(INFORMATION SUPPLIED begins)

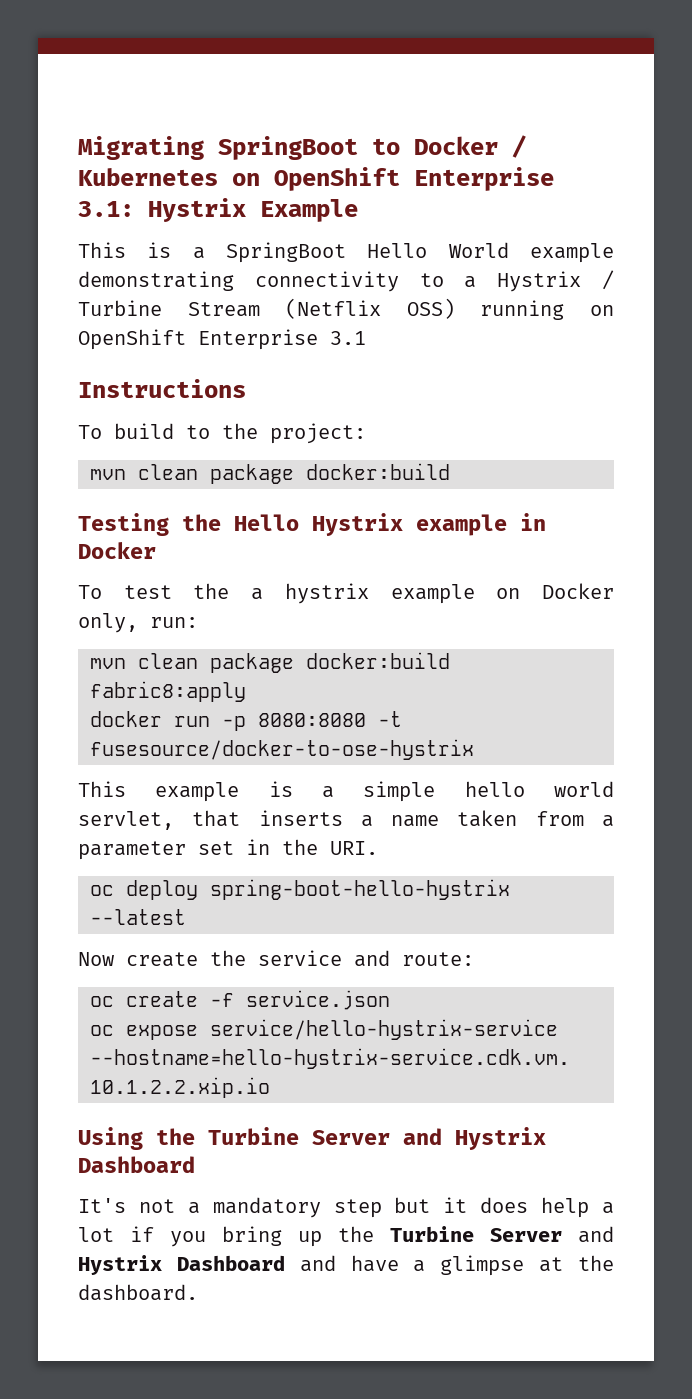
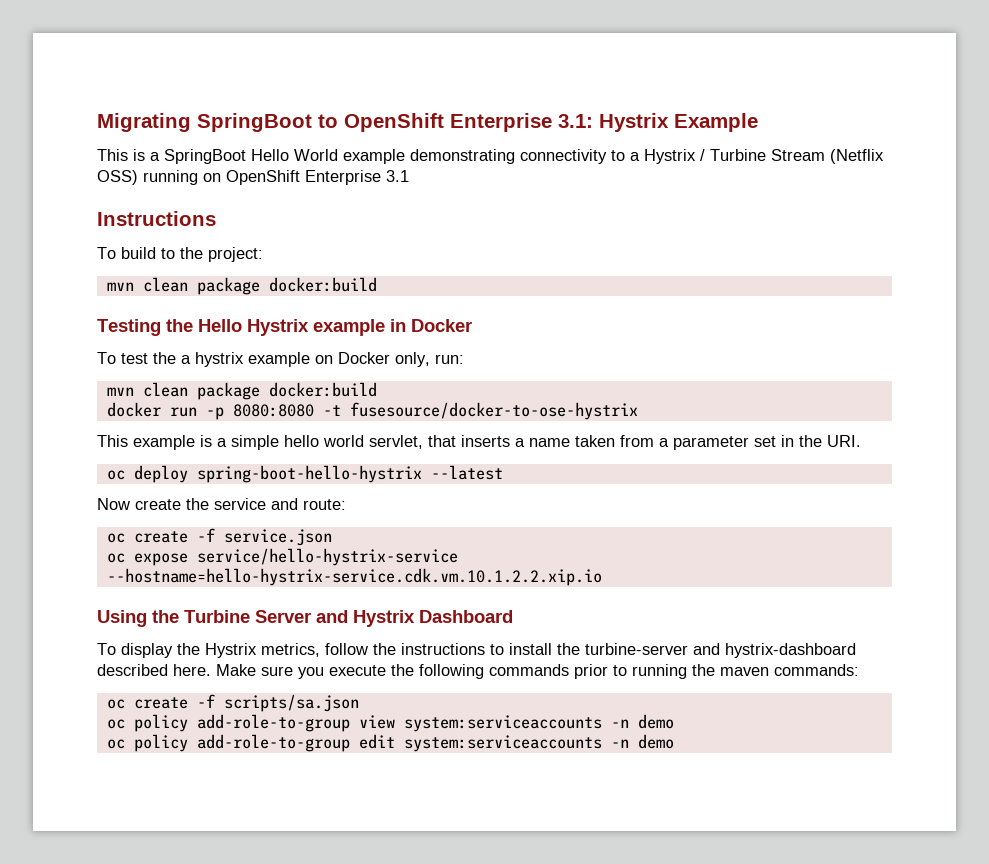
- Migrating SpringBoot to Docker / Kubernetes on OpenShift Enterprise 3.1: Hystrix Example
+ Migrating SpringBoot to OpenShift Enterprise 3.1: Hystrix Example
  To test the a hystrix example on Docker only, run:
- mvn clean package docker:build fabric8:apply
+ mvn clean package docker:build
- It's not a mandatory step but it does help a lot if you bring up the Turbine Server and Hystrix Dashboard and have a glimpse at the dashboard.
+ To display the Hystrix metrics, follow the instructions to install the turbine-server and hystrix-dashboard described here. Make sure you execute the following commands prior to running the maven commands:
+ oc create -f scripts/sa.json
+ oc policy add-role-to-group view system:serviceaccounts -n demo
+ oc policy add-role-to-group edit system:serviceaccounts -n demo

(INFORMATION SUPPLIED ends)

_TRY IT_:
Whenever the word "package" shows up in a line of the entries above, copy that line.

_WORKED SOLUTION_:
- mvn clean package docker:build fabric8:apply
+ mvn clean package docker:build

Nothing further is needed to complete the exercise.